A CRITICAL SITUATION.

A CRITICAL SITUATION.BY S. SMITH.

BY S. SMITH.

ASI was walking through one of the principal London streets the other day, on my way to fulfil a business engagement, my attention was attracted by one of those huge posters which plentifully besprinkle the walls of the city. In resounding tones of red, blue and bright vermilion, it called the attention of the public to the fact that the stirring sensational melodrama, of deep domestic interest, entitled “For Life or Death; or, the Grave’s Witness,” was then being performed to overflowing audiences at the Royal Lorne Theatre. Just above the printed announcement was a picture representing one gentleman apparently in the act of boring a hole in the floor with another gentleman’s head, and which I took to bear reference to the printed notification below.

My momentary curiosity satisfied, I turned to proceed on my way, when my eyes encountered those of a man standing by my side—a man whom I had not noticed before, and who might have been the very ghost of a sandwich man instead of a sandwich man in the flesh, so suddenly and quickly had he come upon me. Yet, there he unmistakably was, his tattered old frock-coat, once the pink of fashion, frayed at the edges, worn to shreds at the seams, and bulging at the elbows; the trousers darned and patched in a dozen different places, but now gone far beyond the last stage of repair; the patent-leather boots broken and down at heel, and almost soleless; the battered white hat, with black band round it, and the brim all but gone; the bulbous red nose, the trembling mouth and the bleary eyes that told their own tale. I stood for a moment staring at this sudden appearance without any particular reason, and he, in his turn, staring at me. The pause, awkward enough in all conscience, was of that character in which one of the parties feels impelled to make an observation of some kind in order to get decently away. Before I could open my lips, however, my companion anticipated me.

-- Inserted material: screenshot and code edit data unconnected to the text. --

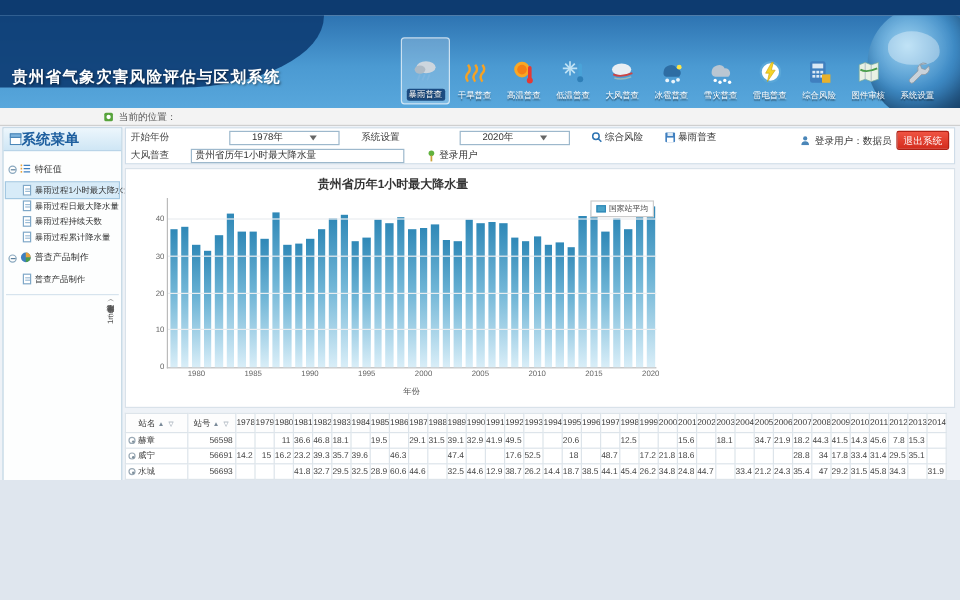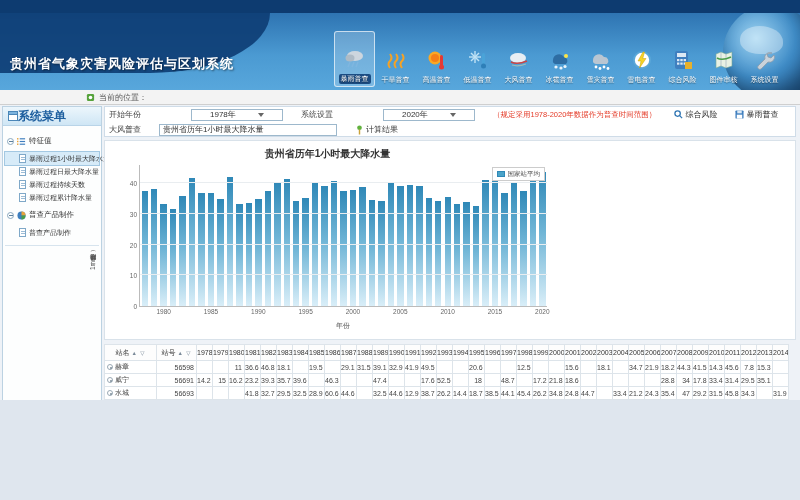--- a/index.html
+++ b/index.html
@@ -347,7 +347,6 @@
           <span class="sel-text">2020年</span>
           <span class="arrow"></span>
         </div>
-        <span class="notice">（规定采用1978-2020年数据作为普查时间范围）</span>
         <div class="linkbtn">
           <svg width="9" height="9" viewBox="0 0 10 10">
             <circle cx="4" cy="4" r="3" fill="none" stroke="#2e74b2" stroke-width="1.4"></circle>

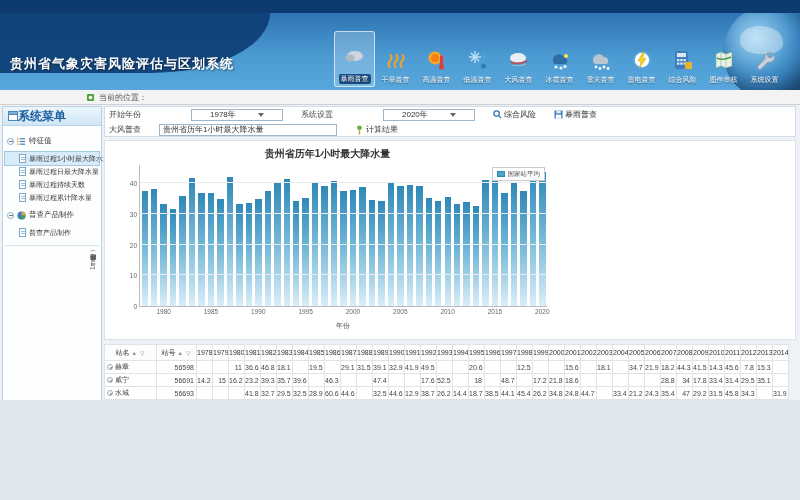--- a/index.html
+++ b/index.html
@@ -373,6 +373,14 @@
           </svg>
           <span>计算结果</span>
         </div>
+      </div>
+      <div class="loginbox">
+        <svg width="8" height="8" viewBox="0 0 10 10">
+          <circle cx="5" cy="3" r="2.2" fill="#4a86b8"></circle>
+            <path d="M1 10 a4 4 0 0 1 8 0 Z" fill="#4a86b8"></path>
+        </svg>
+        <span class="login-text">登录用户：数据员</span>
+        <span class="logout-btn">退出系统</span>
       </div>
     </div>
 

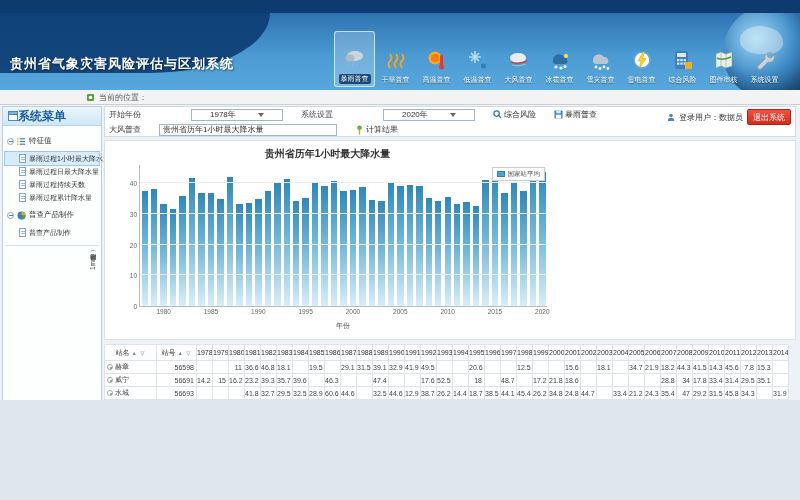--- a/index.html
+++ b/index.html
@@ -371,7 +371,7 @@
             <circle cx="5" cy="3" r="2.6" fill="#61b23e"></circle>
             <rect x="4.2" y="5" width="1.6" height="5.5" fill="#caa23a"></rect>
           </svg>
-          <span>计算结果</span>
+          <span>登录用户</span>
         </div>
       </div>
       <div class="loginbox">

“Striking sort of picture, that,” he said, in a dry, husky voice, and with an apologetic kind of sniff.

“If coloring has anything to do with it, I should certainly say it was striking enough,” I replied.

“Ah!” he returned,“you seemed interested in it; but I’ll warrant you’re not half so interested in it as I am. There’s not a soul in all this city that understands that picture as I do. The worst of it is, when I once start looking I’m unable to leave it for thinking of what this play once did for me. Then the police have to move me on, and that gets me into trouble. Even if I would forget the past, I may not, for—look here!”—he pointed to the two boards slung over his shoulders as he spoke, and showed me the inscription, “For Life or Death,” in lightning zigzag letters.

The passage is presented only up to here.